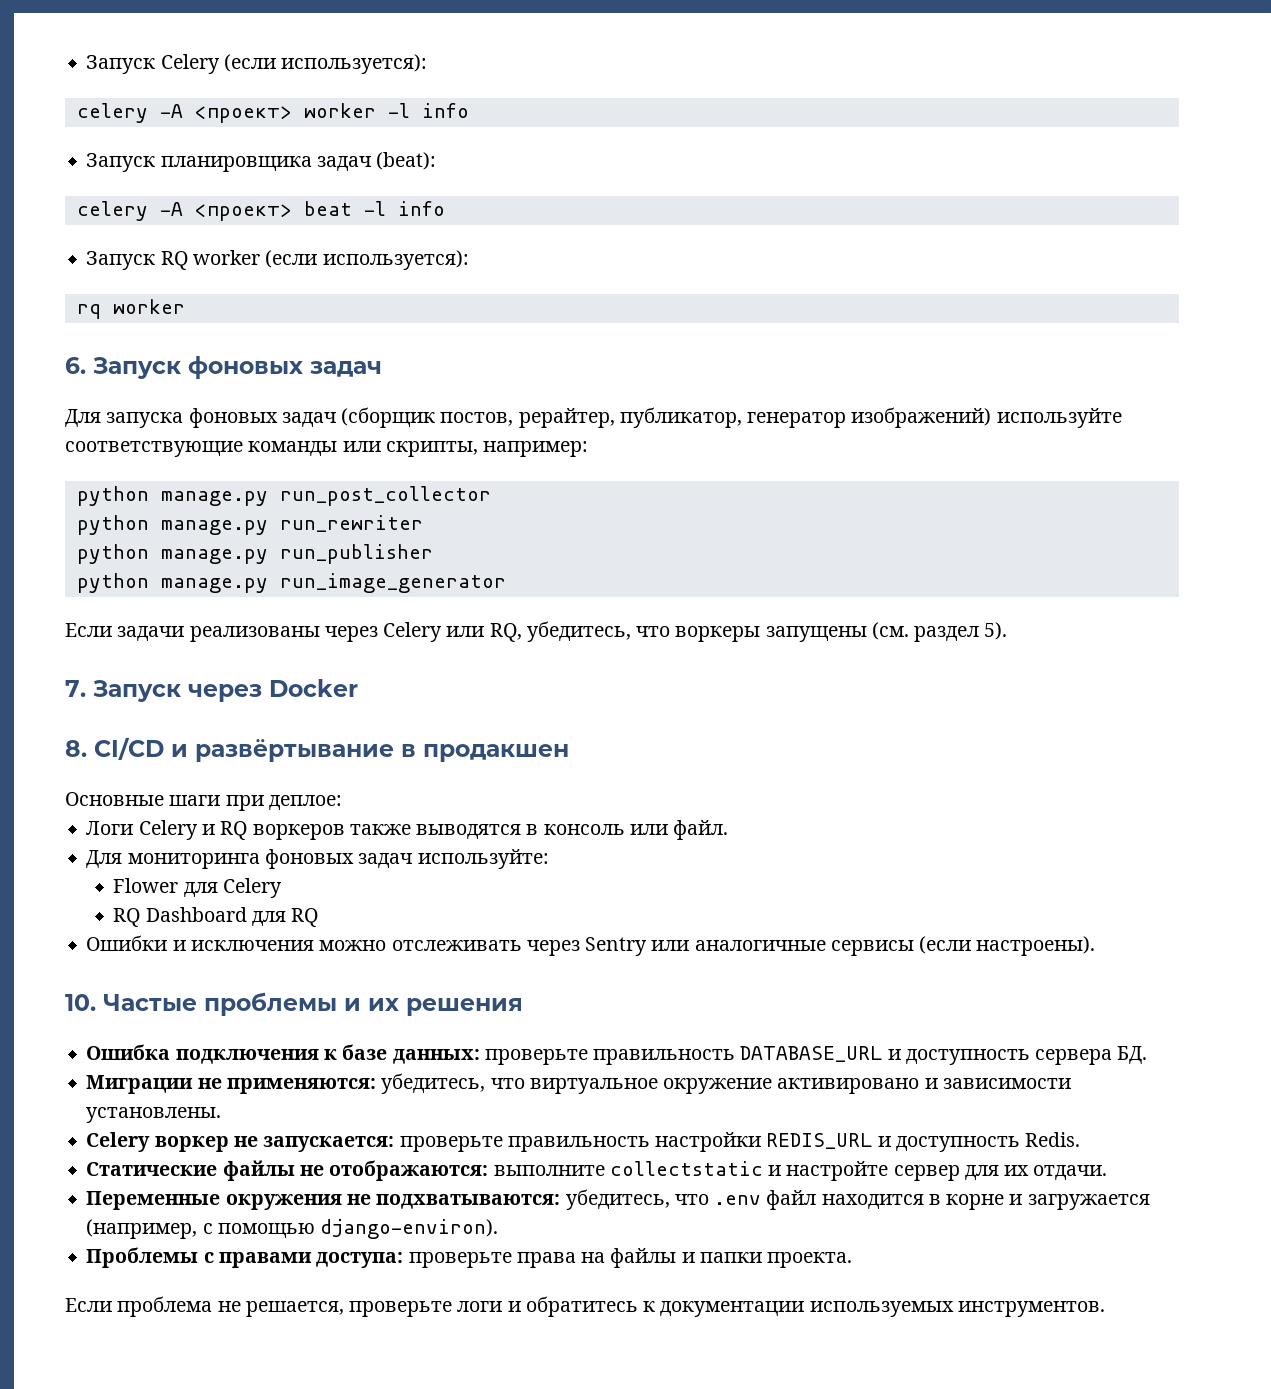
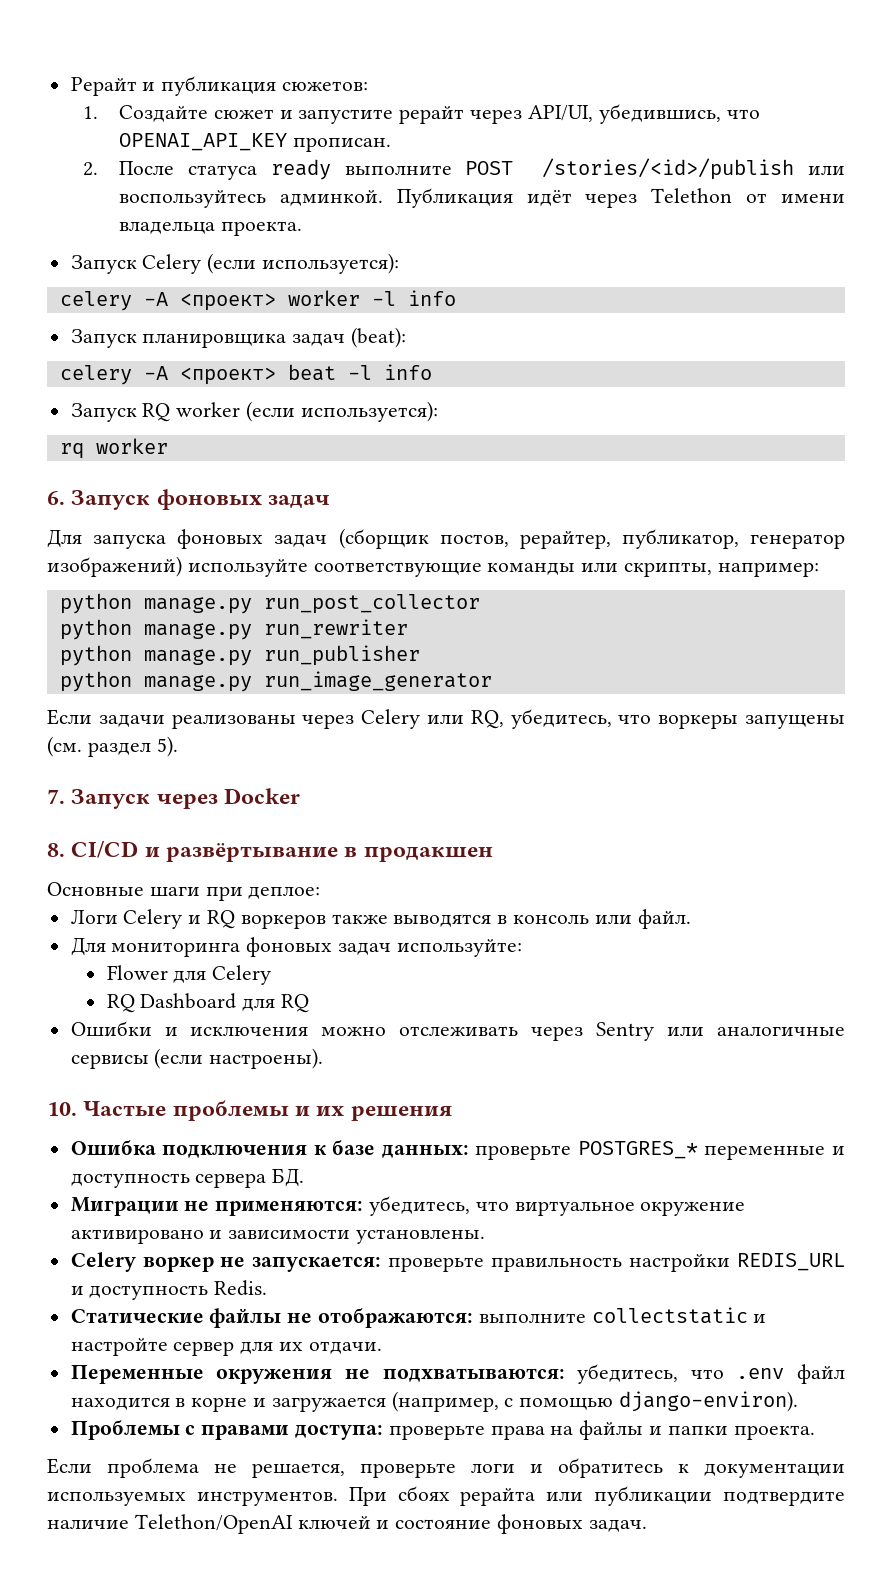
+ Рерайт и публикация сюжетов:
+ 1. Создайте сюжет и запустите рерайт через API/UI, убедившись, что OPENAI_API_KEY прописан.
+ 2. После статуса ready выполните POST /stories/<id>/publish или воспользуйтесь админкой. Публикация идёт через Telethon от имени владельца проекта.
- Ошибка подключения к базе данных: проверьте правильность DATABASE_URL и доступность сервера БД.
+ Ошибка подключения к базе данных: проверьте POSTGRES_* переменные и доступность сервера БД.
+ При сбоях рерайта или публикации подтвердите наличие Telethon/OpenAI ключей и состояние фоновых задач.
----
#### [Exercise brief]
Would you reproduce, word for word, the lines from the one holding "имени владельца проекта." through the final line of the entries, both included?

#### [Exercise output]
+ 2. После статуса ready выполните POST /stories/<id>/publish или воспользуйтесь админкой. Публикация идёт через Telethon от имени владельца проекта.
- Ошибка подключения к базе данных: проверьте правильность DATABASE_URL и доступность сервера БД.
+ Ошибка подключения к базе данных: проверьте POSTGRES_* переменные и доступность сервера БД.
+ При сбоях рерайта или публикации подтвердите наличие Telethon/OpenAI ключей и состояние фоновых задач.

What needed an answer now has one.